(Before-and-after change data)

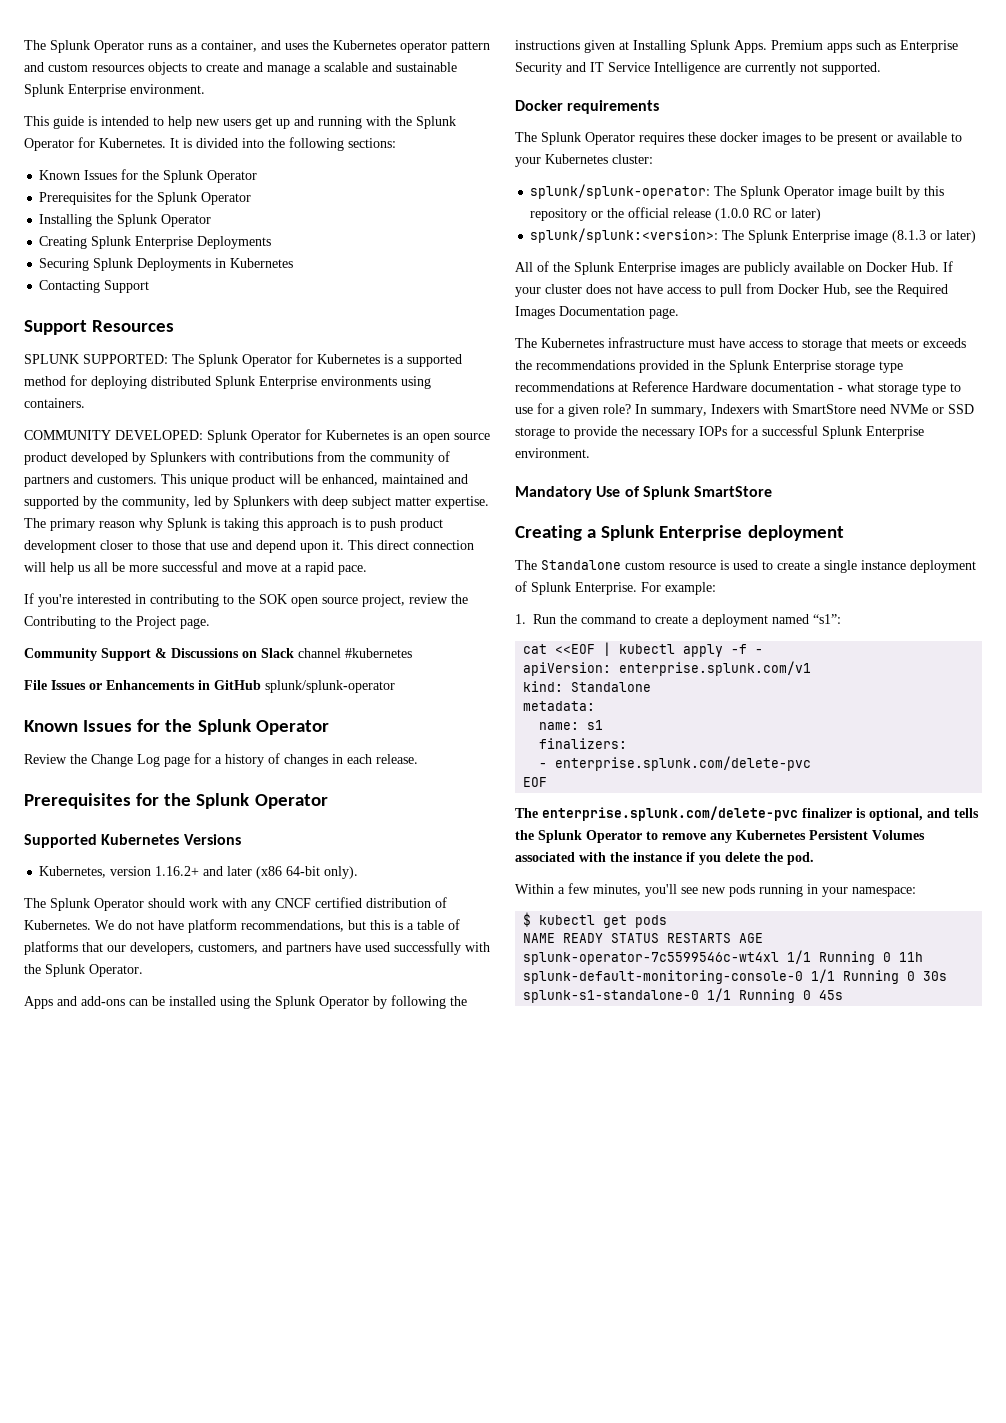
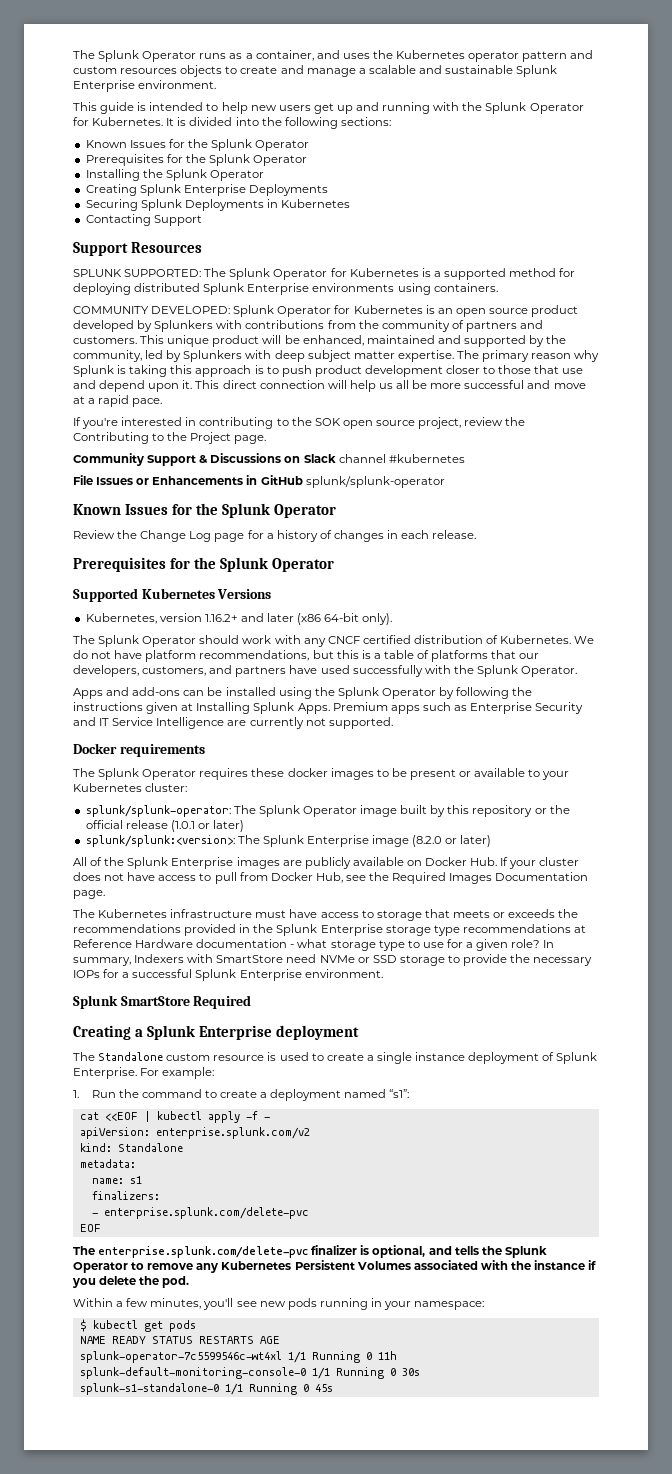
[715,208,772,221] (1.0.0 RC -> [170,820,195,832] (1.0.1
[892,230,927,243] (8.1.3 -> [412,835,443,847] (8.2.0
[515,486,640,500] Mandatory Use of -> (383, 973) none
(773, 491) none -> [193,995,252,1009] Required
[619,661,812,676] enterprise.splunk.com/v1 -> [155,1127,310,1139] enterprise.splunk.com/v2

EXERCISE DESCRIPTION: Find the lines above holding the word "none" and show them.

RESULT BELOW:
[515,486,640,500] Mandatory Use of -> (383, 973) none
(773, 491) none -> [193,995,252,1009] Required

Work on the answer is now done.